■ The data ■
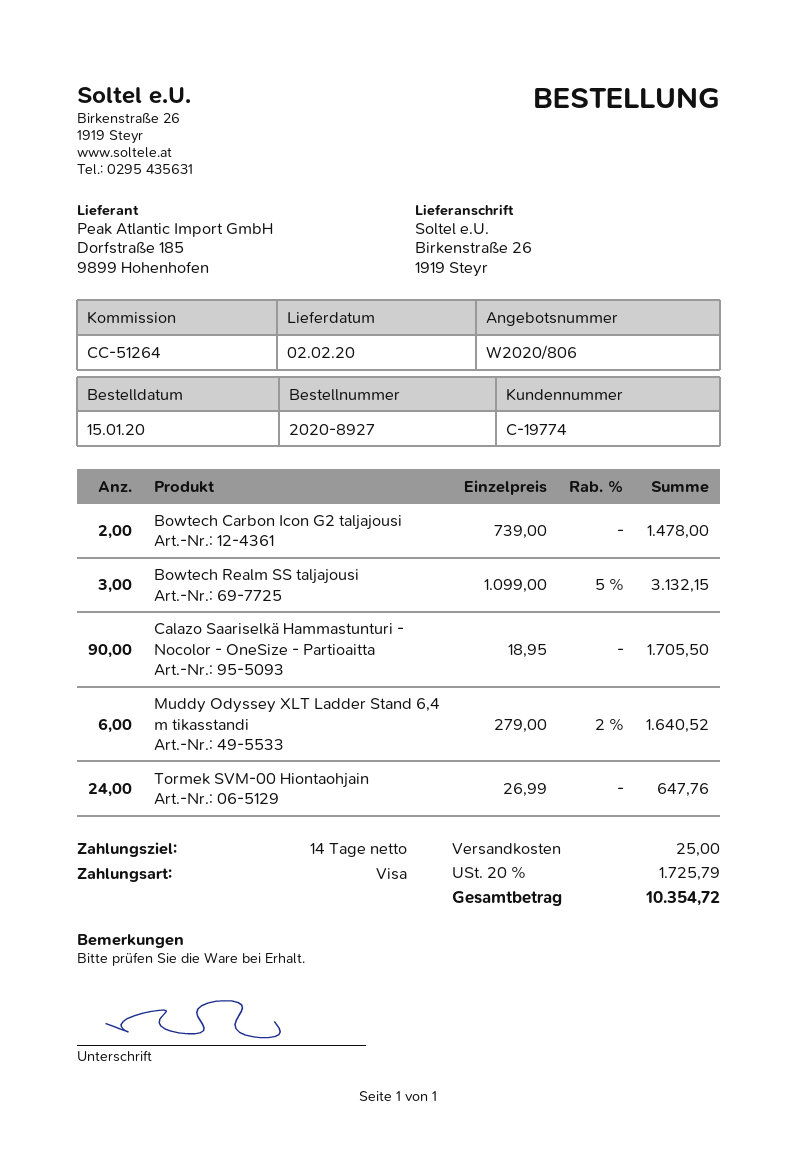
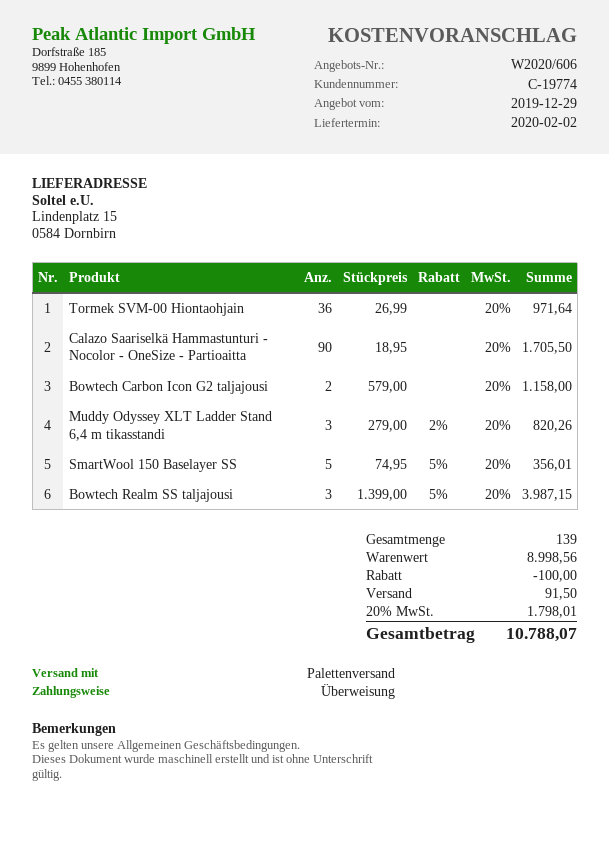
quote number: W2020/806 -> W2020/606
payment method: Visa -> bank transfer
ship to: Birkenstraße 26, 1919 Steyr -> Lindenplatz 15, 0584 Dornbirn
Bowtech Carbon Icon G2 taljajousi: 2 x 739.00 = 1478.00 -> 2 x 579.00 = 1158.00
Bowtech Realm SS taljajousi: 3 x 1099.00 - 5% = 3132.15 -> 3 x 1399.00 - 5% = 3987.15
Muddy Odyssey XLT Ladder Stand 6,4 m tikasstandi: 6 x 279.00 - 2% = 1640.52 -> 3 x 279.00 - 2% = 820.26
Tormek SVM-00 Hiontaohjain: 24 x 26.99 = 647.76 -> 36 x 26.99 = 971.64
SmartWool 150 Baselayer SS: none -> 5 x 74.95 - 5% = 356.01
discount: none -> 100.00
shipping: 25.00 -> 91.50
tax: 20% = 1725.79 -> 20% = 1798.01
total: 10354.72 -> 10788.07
...
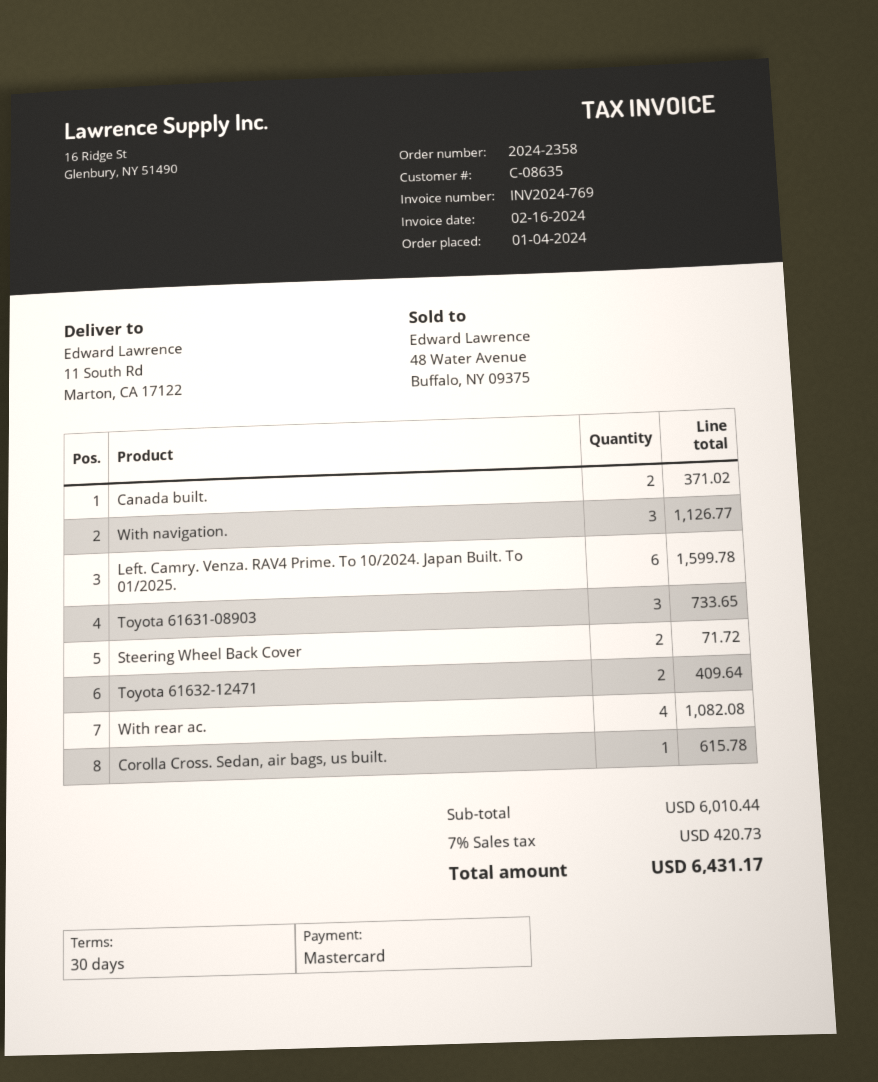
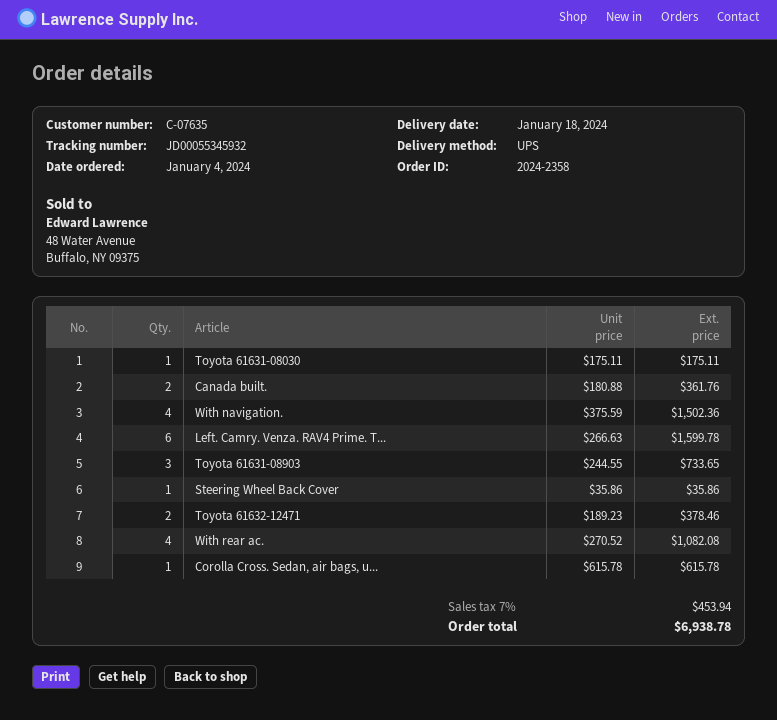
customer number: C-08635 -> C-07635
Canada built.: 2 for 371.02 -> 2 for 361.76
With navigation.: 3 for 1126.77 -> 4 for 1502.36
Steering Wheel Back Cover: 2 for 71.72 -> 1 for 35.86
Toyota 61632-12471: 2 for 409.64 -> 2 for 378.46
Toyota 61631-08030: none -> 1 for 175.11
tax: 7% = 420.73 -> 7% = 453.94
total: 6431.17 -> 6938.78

■ Exercise goal ■
For this exercise, output exactly the lines above from the line with "Canada built.: 2 for 371.02 -> 2 for 361.76" to the line with "total: 6431.17 -> 6938.78", counting both, and leave out the rest.

■ Exercise solution ■
Canada built.: 2 for 371.02 -> 2 for 361.76
With navigation.: 3 for 1126.77 -> 4 for 1502.36
Steering Wheel Back Cover: 2 for 71.72 -> 1 for 35.86
Toyota 61632-12471: 2 for 409.64 -> 2 for 378.46
Toyota 61631-08030: none -> 1 for 175.11
tax: 7% = 420.73 -> 7% = 453.94
total: 6431.17 -> 6938.78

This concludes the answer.